We have TriCare Prime and I can tell you that our cadet is no longer covered under our "policy". As as soon as he got into system at West Point, he was pulled out as a covered dependent. Definitely, work this out through the Yard.
 
Tricare is based on DEERS (Defense Enrollment Eligibility Reporting System) to decide if a person is covered. Once enrolled in a SA you are on active duty and should have became your own "sponsor ". If some how you are still shown under your parents in DEERS that needs to be corrected. Last thing you want is to have the system catch up and you owe the charges.

If a mid disenrolled from a SA he/she can be added back under his/her parents.
 
Here is what's going to happen when you try to check in or make a routine appointment at another facility when back home under your parents tricare prime: the clerk will ask you for the sponsors social, you'll give them your mom or dads social (whichever one it was that served) and then they will ask for the patients date of birth. You'll give them your date of birth and one of two things will happen: 1) they will say nobody is enrolled with that DOB (because your info has now been switched over to your own account with a 20 prefix....(20 means sponsor, 30 is spouse, 01/02/03/etc are children) or 2) they will see your info but it will now show as a secondary alias with a 20 account also attached.

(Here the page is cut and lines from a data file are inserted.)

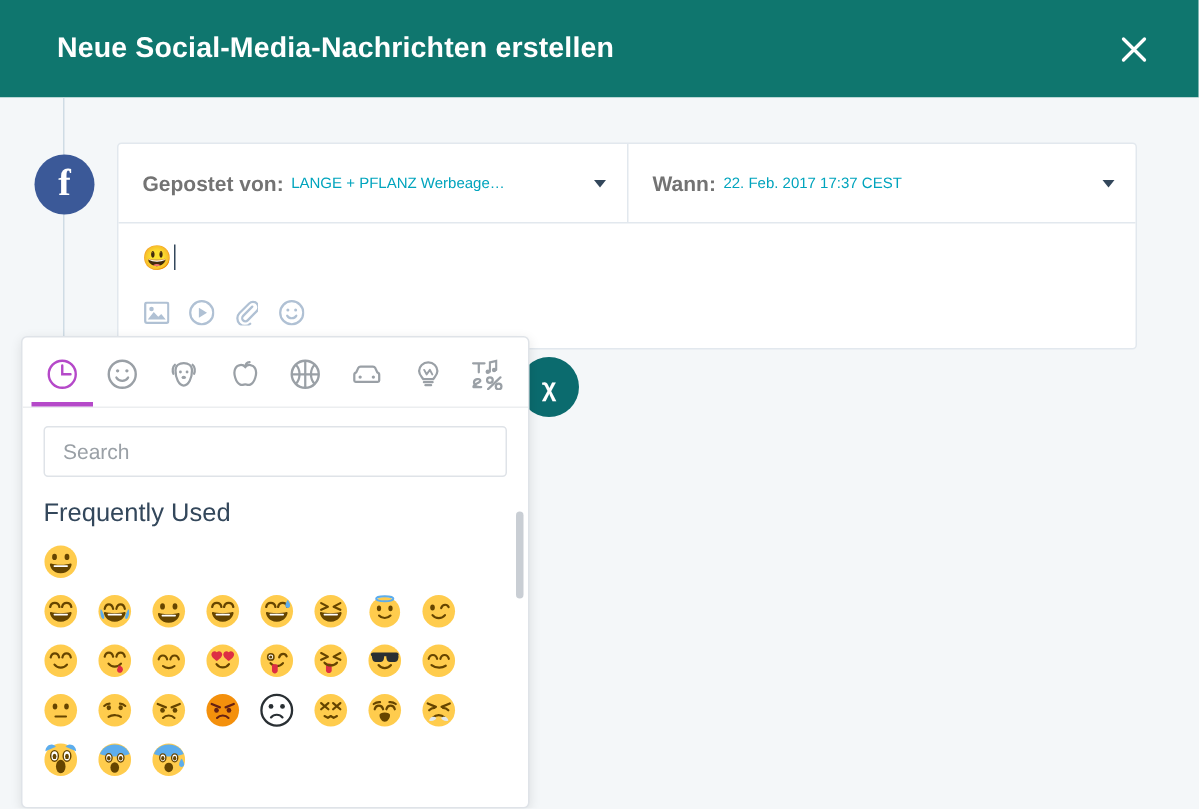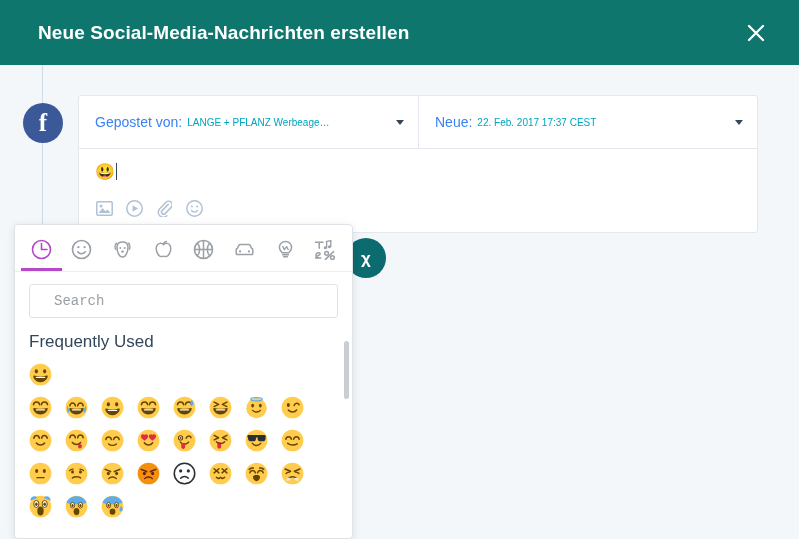"Gepostet von:" .meta-label { color: #3b82f6 -> #737373; font-weight: normal -> bold }
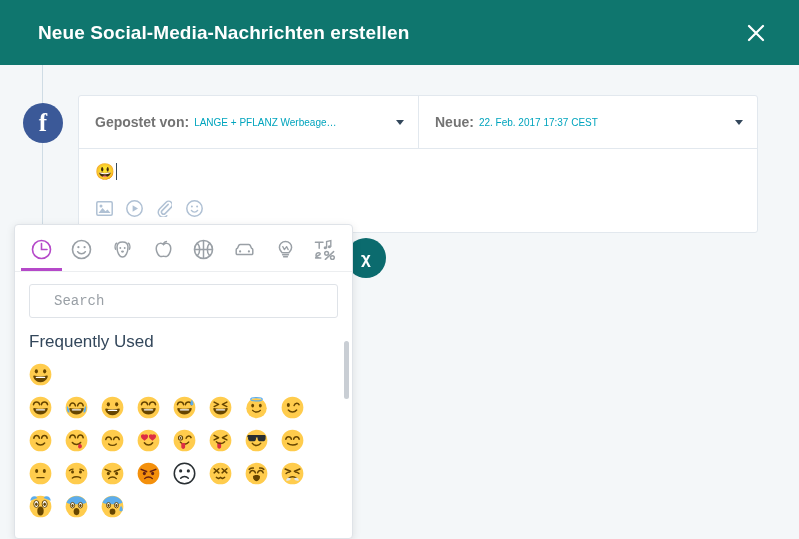"Neue:" span.meta-label { text: Neue -> Wann }
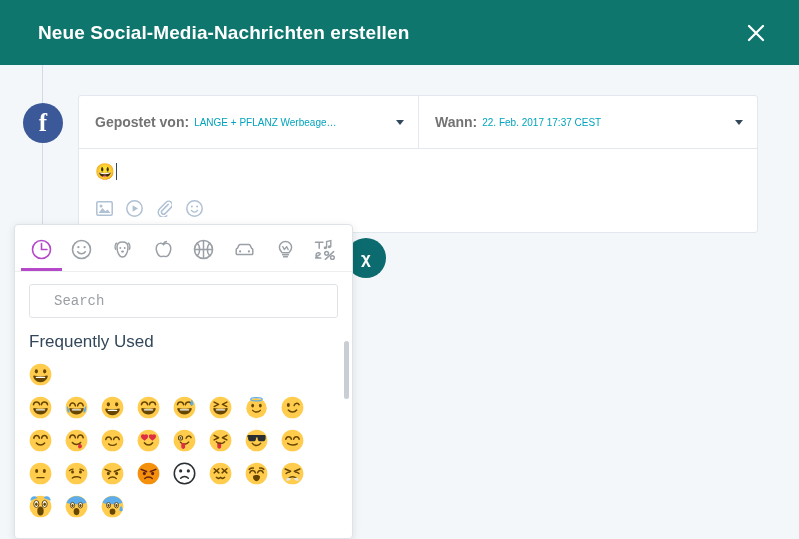"Search" .search-input { font-family: Liberation Mono, monospace -> Liberation Sans, sans-serif; padding: 0 24px -> 0 12px }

Either way they likely won't be able to book an actual appointment because your enrollment has shifted to a different facility thereby making it nearly impossible to actually make an appointment within the computer system. You would have to shift your enrollment back to that facility, and then back again after returning to school, at which point they would be able to make you an appointment with your new PCM as required to start a referral to an ENT specialist. If they have ENT there then you would be assigned to that location, if not then it is possible you could be referred into town. Then you'd be seen by the ENT doc and by then it would be time to return to school.

The bottom line is: no, you don't really have the option you propose.
 
Always good to see Doc kp weigh in with solid info.